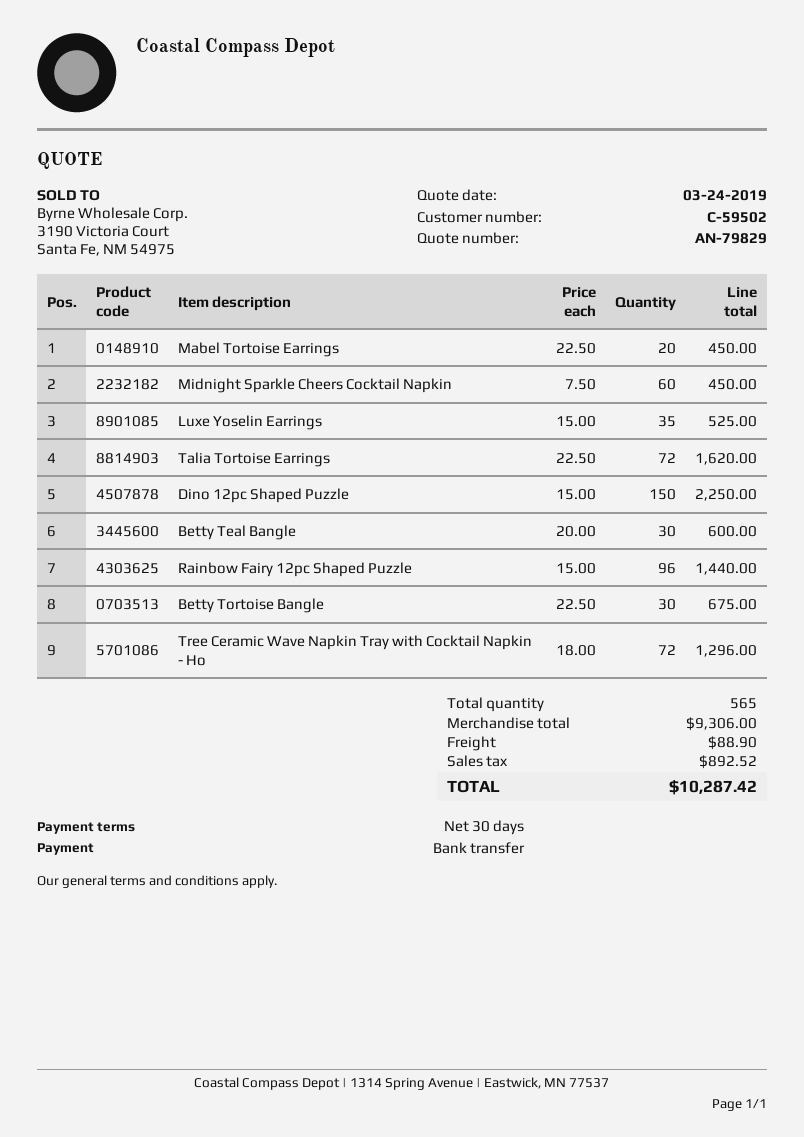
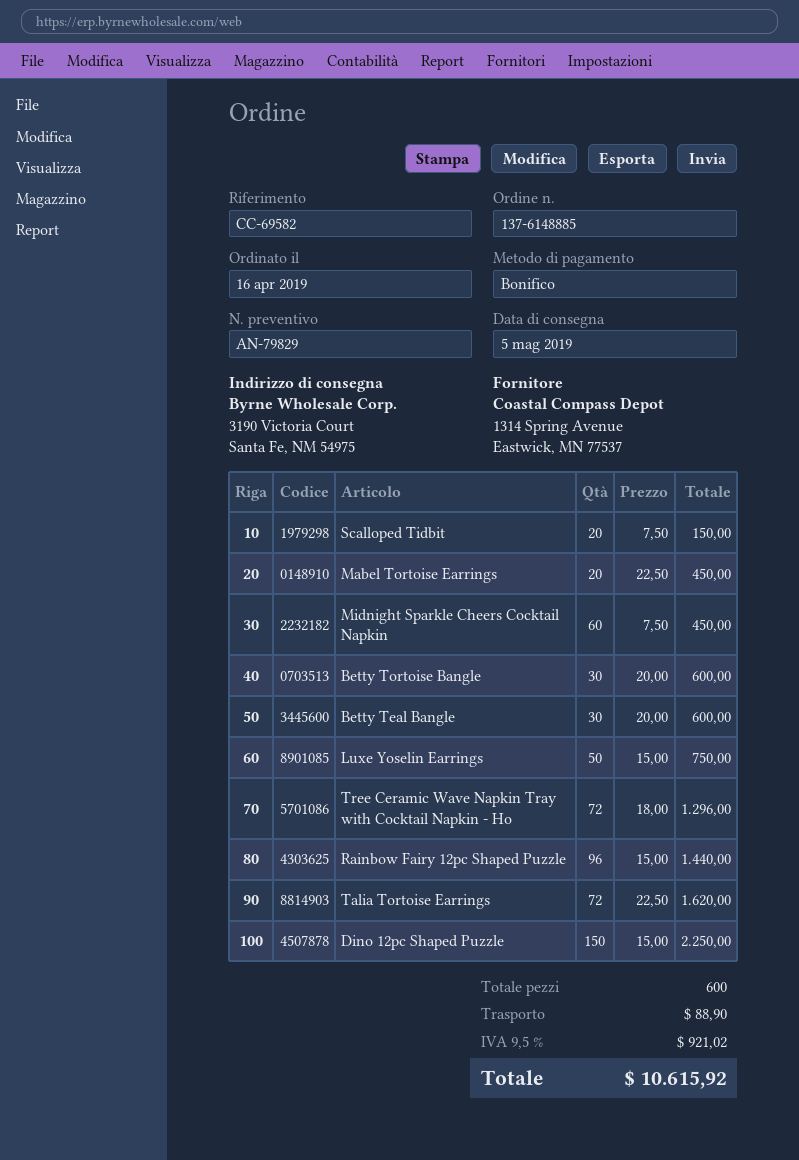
Luxe Yoselin Earrings: 35 x 15.00 = 525.00 -> 50 x 15.00 = 750.00
Betty Tortoise Bangle: 30 x 22.50 = 675.00 -> 30 x 20.00 = 600.00
Scalloped Tidbit: none -> 20 x 7.50 = 150.00
total quantity: 565 -> 600
tax: 892.52 -> 921.02
total: 10287.42 -> 10615.92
----------
Exercise description: Could you output every entry exactly as written, skipping the pictures?

Task solution:
Luxe Yoselin Earrings: 35 x 15.00 = 525.00 -> 50 x 15.00 = 750.00
Betty Tortoise Bangle: 30 x 22.50 = 675.00 -> 30 x 20.00 = 600.00
Scalloped Tidbit: none -> 20 x 7.50 = 150.00
total quantity: 565 -> 600
tax: 892.52 -> 921.02
total: 10287.42 -> 10615.92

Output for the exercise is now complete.